Returned by aggregate(). Contains everything about one aggregation.

%%{init: {'theme': 'neutral', 'themeVariables': {'fontSize': '13px'}, 'flowchart': {'padding': 12, 'nodeSpacing': 8, 'rankSpacing': 40, 'htmlLabels': true}}}%%
graph LR
    R["<b>AggregationResult</b>"]

    R --- D["<b>Data</b>"]
    R --- Meta["<b>Metadata</b>"]

    D --- F1[".cluster_representatives<br/><i>cluster, timestep, *cluster_dims, *slice_dims</i>"]
    D --- F2[".reconstructed<br/><i>same shape as input</i>"]
    D --- F3[".cluster_assignments<br/><i>period, *slice_dims</i>"]
    D --- F4[".cluster_weights<br/><i>cluster, *slice_dims</i>"]
    D --- F5[".segment_durations<br/><i>cluster, timestep, *slice_dims | None</i>"]
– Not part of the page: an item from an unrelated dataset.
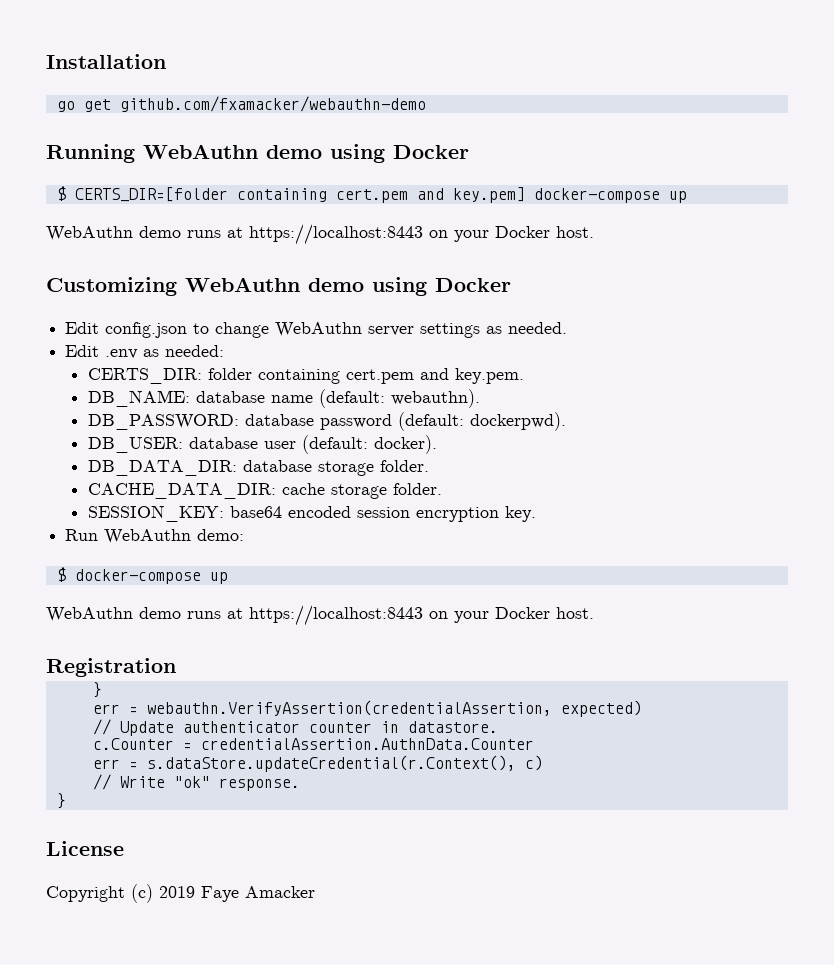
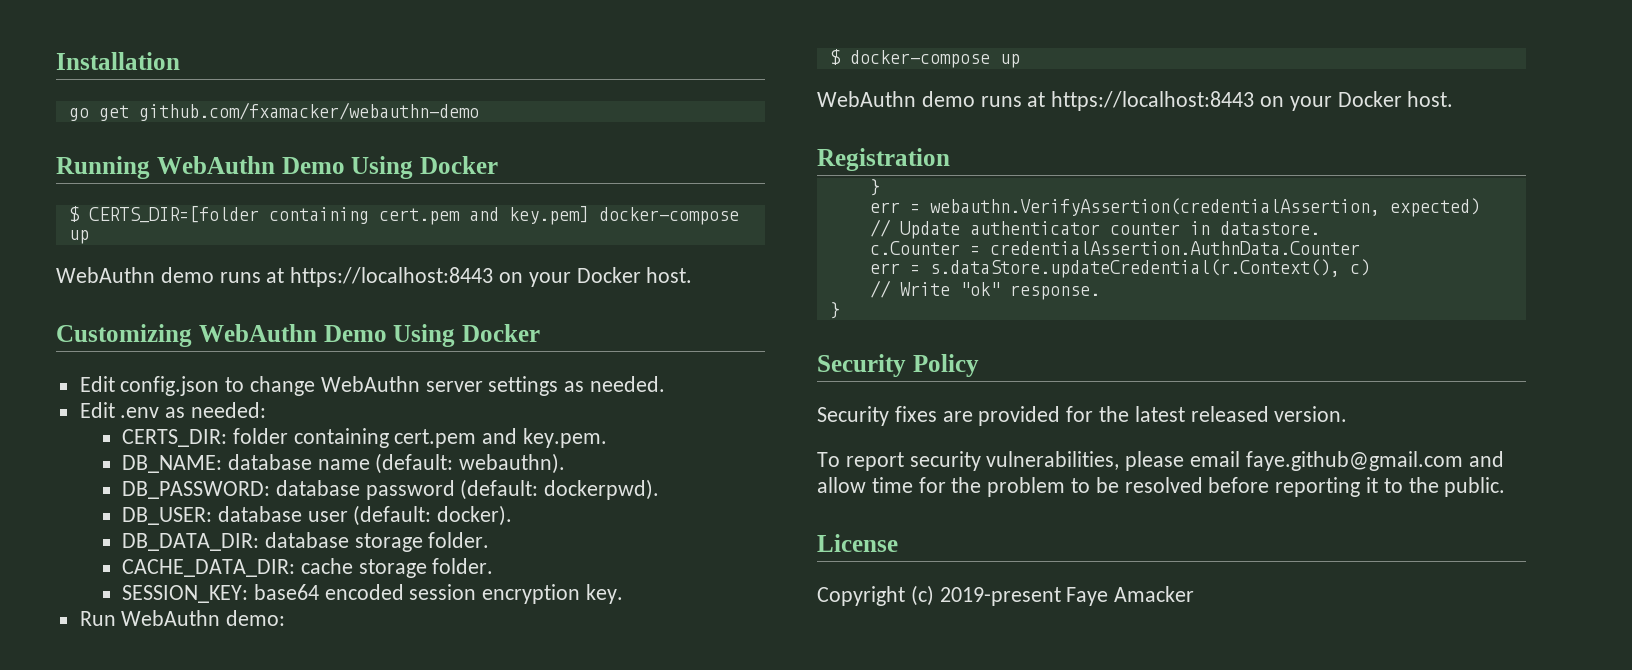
[266,144,385,163] demo using -> [281,156,414,179] Demo Using
[308,277,427,296] demo using -> [323,324,456,347] Demo Using
(66, 801) none -> [817,354,979,377] [817,406,1348,426] [817,451,1504,471] [817,477,1506,497] // Security Policy // Security fixes are provided for the latest released version. // To report security vulnerabilities, please email faye.github@gmail.com and allow time for the problem to be resolved before reporting it to the public.
[159,886,195,898] 2019 -> [939,587,1061,606] 2019-present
    Meta --- A[".accuracy<br/><b>→ AccuracyMetrics</b>"]
    Meta --- C[".clustering<br/><b>→ ClusteringResult</b>"]

ClusteringResult

The reusable part — knows how the time series was clustered, without the original data. Access via result.clustering or load_clustering("clustering.json").

All DataArray properties are cached on first access.
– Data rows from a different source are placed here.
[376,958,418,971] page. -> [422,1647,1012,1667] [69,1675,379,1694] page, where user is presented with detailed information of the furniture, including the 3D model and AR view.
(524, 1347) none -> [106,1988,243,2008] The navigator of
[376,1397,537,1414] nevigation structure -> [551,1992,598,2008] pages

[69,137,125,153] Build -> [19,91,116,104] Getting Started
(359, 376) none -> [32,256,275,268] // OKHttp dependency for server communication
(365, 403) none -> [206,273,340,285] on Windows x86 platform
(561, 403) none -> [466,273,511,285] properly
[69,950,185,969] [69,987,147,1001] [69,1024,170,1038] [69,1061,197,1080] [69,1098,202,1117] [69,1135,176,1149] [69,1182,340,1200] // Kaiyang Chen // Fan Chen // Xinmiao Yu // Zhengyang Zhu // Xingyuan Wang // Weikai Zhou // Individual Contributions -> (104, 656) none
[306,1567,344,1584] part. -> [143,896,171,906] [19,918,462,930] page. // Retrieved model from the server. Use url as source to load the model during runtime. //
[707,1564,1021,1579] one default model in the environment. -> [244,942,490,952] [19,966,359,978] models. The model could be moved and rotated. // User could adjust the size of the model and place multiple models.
%%{init: {'theme': 'neutral', 'themeVariables': {'fontSize': '13px'}, 'flowchart': {'padding': 12, 'nodeSpacing': 8, 'rankSpacing': 40, 'htmlLabels': true}}}%%
graph LR
    CR["<b>ClusteringResult</b>"]

    CR --- S["<b>Scalars</b>"]
    CR --- DA["<b>DataArray properties</b>"]
    CR --- M["<b>Methods</b>"]

    S --- S1[".n_clusters"]
    S --- S2[".n_original_periods"]
    S --- S3[".n_timesteps_per_period"]
    S --- S4[".n_segments"]

    DA --- DA1[".cluster_assignments<br/><i>period, *slice_dims</i>"]
    DA --- DA2[".cluster_occurrences<br/><i>cluster, *slice_dims</i>"]
    DA --- DA3[".cluster_centers<br/><i>cluster, *slice_dims</i>"]
    DA --- DA4[".segment_durations<br/><i>cluster, timestep, *slice_dims | None</i>"]
    DA --- DA5[".segment_assignments<br/><i>cluster, timestep, *slice_dims | None</i>"]
    DA --- DA6[".segment_centers<br/><i>cluster, segment, *slice_dims | None</i>"]
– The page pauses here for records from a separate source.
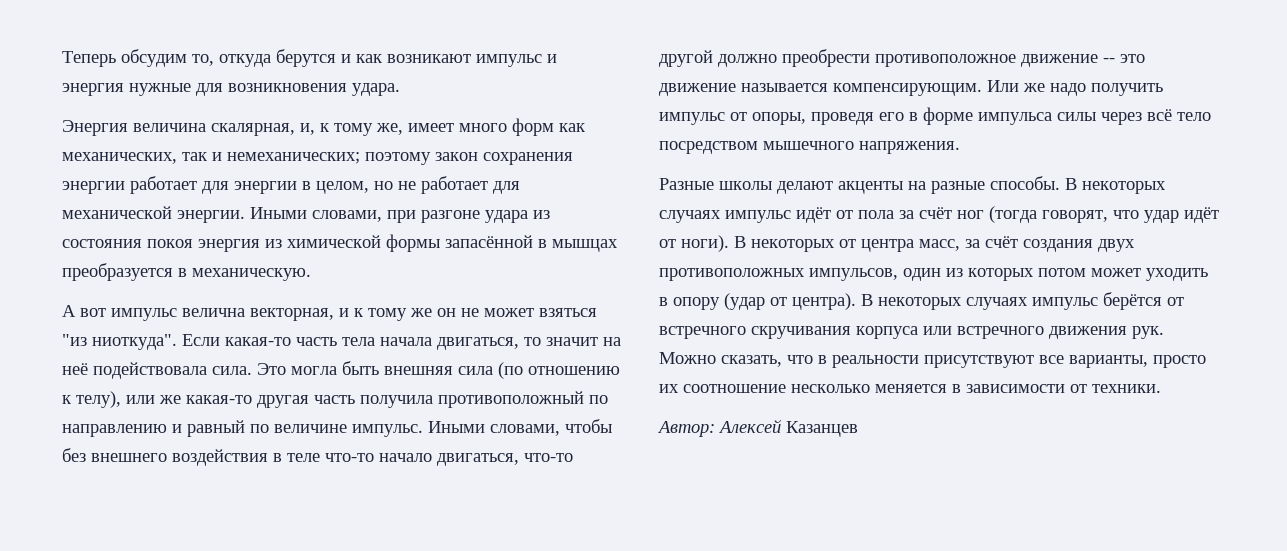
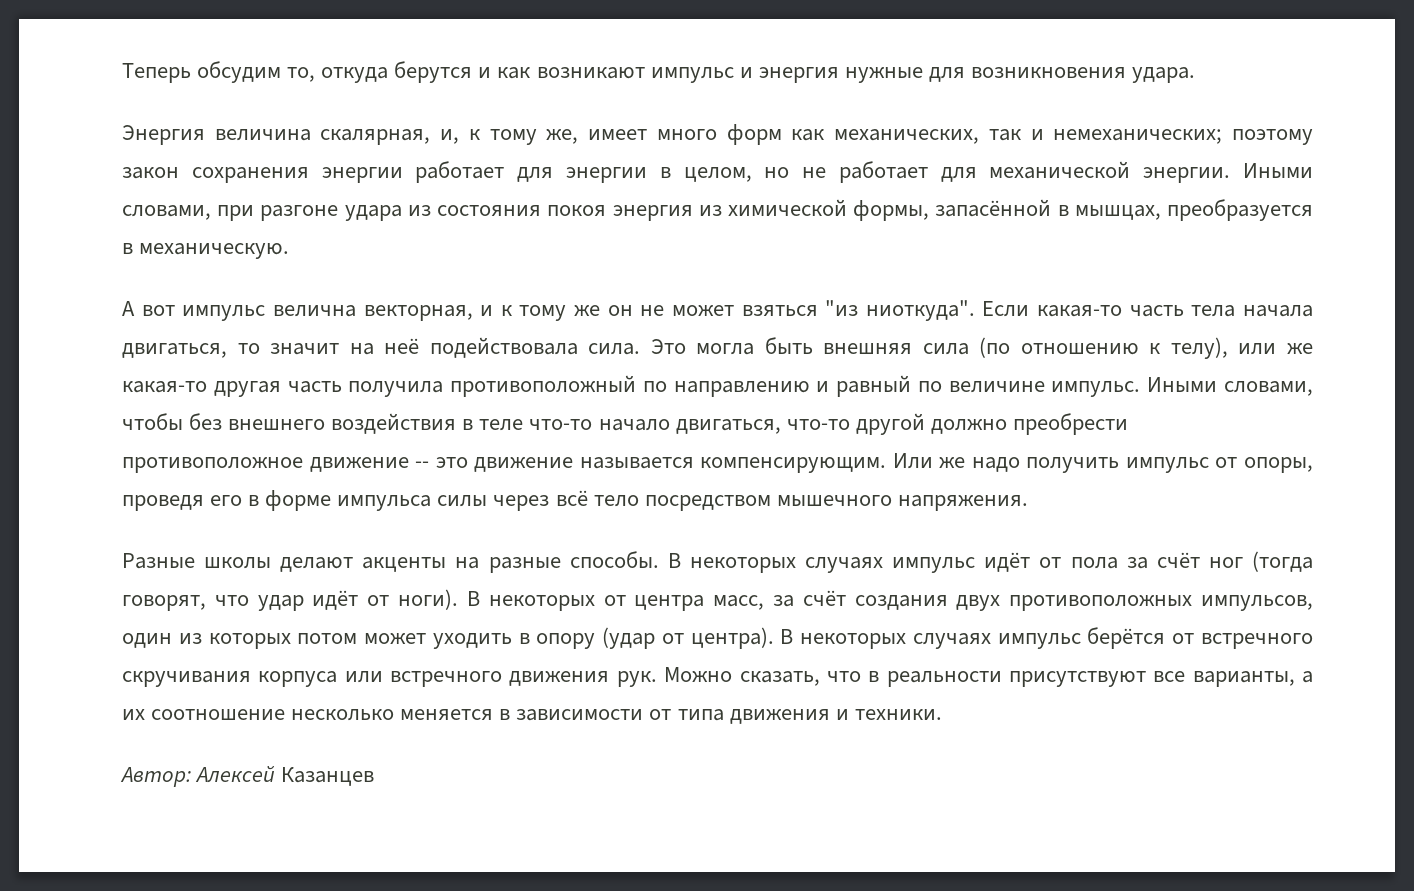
[386,234,440,252] формы -> [853,200,930,221] формы,
[552,239,618,252] мышцах -> [1074,205,1161,220] мышцах,
[1153,355,1206,368] просто -> [1302,671,1314,683] а
(1087, 388) none -> [677,709,849,724] типа движения и

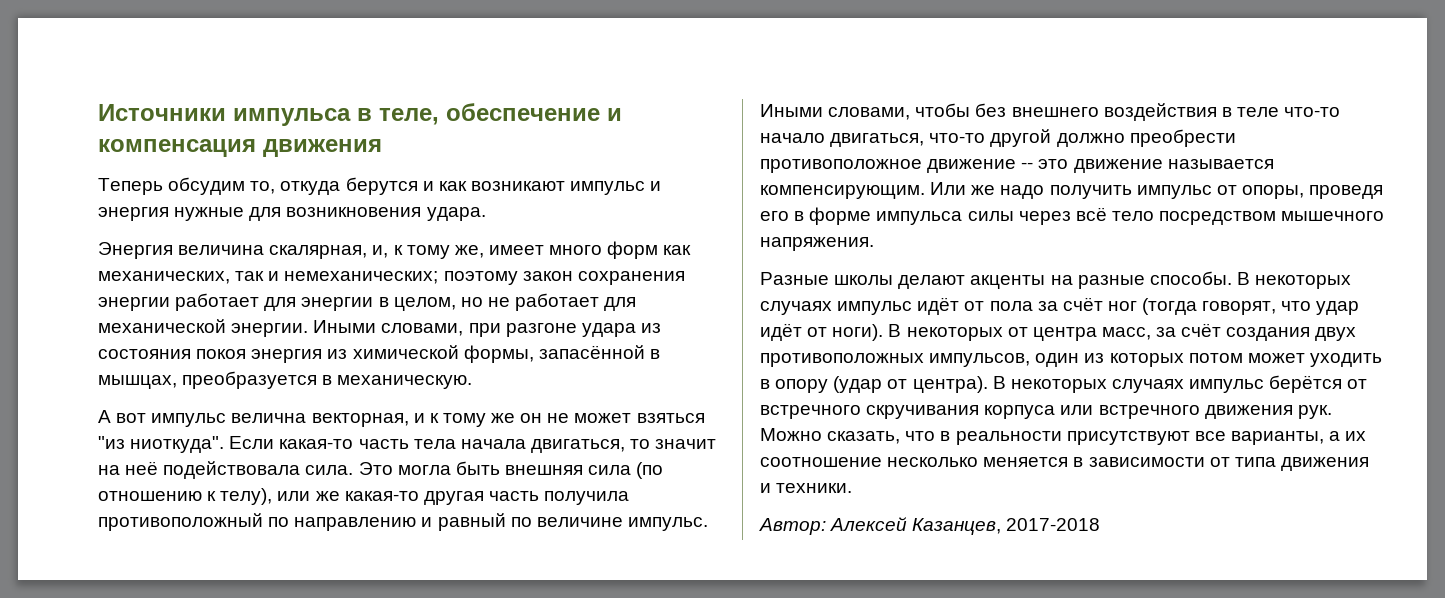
(122, 73) none -> [98,103,622,126] [98,139,382,157] Источники импульса в теле, обеспечение и компенсация движения //
[281,767,375,786] Казанцев -> [912,518,1101,535] Казанцев, 2017-2018

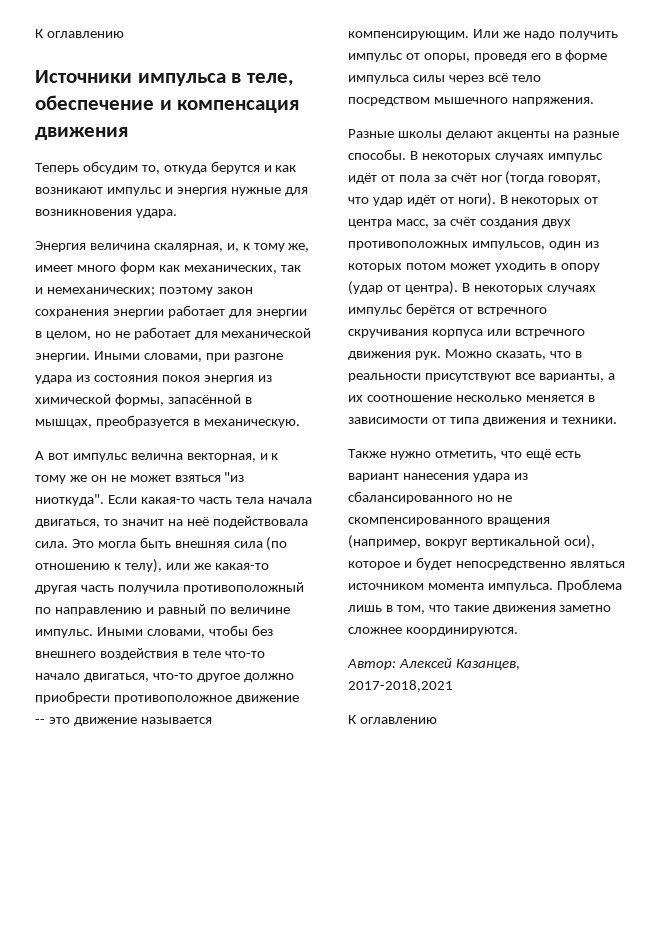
(98, 112) none -> [35,29,124,38] К оглавлению //
[990,129,1236,147] другой должно преобрести -> [196,673,294,682] [35,691,110,704] другое должно приобрести
(853, 488) none -> [348,449,581,460] [348,473,528,482] [348,491,512,504] [348,517,550,526] [348,535,595,549] [348,557,625,570] [348,579,622,592] [348,605,612,614] [348,627,518,636] // Также нужно отметить, что ещё есть вариант нанесения удара из сбалансированного но не скомпенсированного вращения (например, вокруг вертикальной оси), которое и будет непосредственно являться источником момента импульса. Проблема лишь в том, что такие движения заметно сложнее координируются.
[1006,518,1101,531] 2017-2018 -> [348,680,453,692] [348,715,437,724] 2017-2018,2021 // К оглавлению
    M --- M1[".apply(da)"]
    M --- M2[".disaggregate(data)"]
    M --- M3[".to_json(path)"]
    M --- M4[".from_json(path)"]

AccuracyMetrics

Per-column metrics as DataArrays, plus weighted scalars.

Field Type Description
rmse DataArray Per-column RMSE
mae DataArray Per-column MAE
rmse_duration DataArray Per-column duration-curve RMSE
weighted_rmse float Scalar RMSE weighted by column weights
weighted_mae float Scalar MAE weighted by column weights
weighted_rmse_duration float Scalar duration RMSE weighted by column weights

Glossary

Term Meaning
cluster_dim Dimensions clustered together (stacked internally)
slice_dims Dimensions aggregated independently
period One repeating unit of time (e.g., one day)
cluster A group of similar periods
timestep Position within a period (e.g., hour 0-23)
segment A contiguous block of timesteps (with segmentation)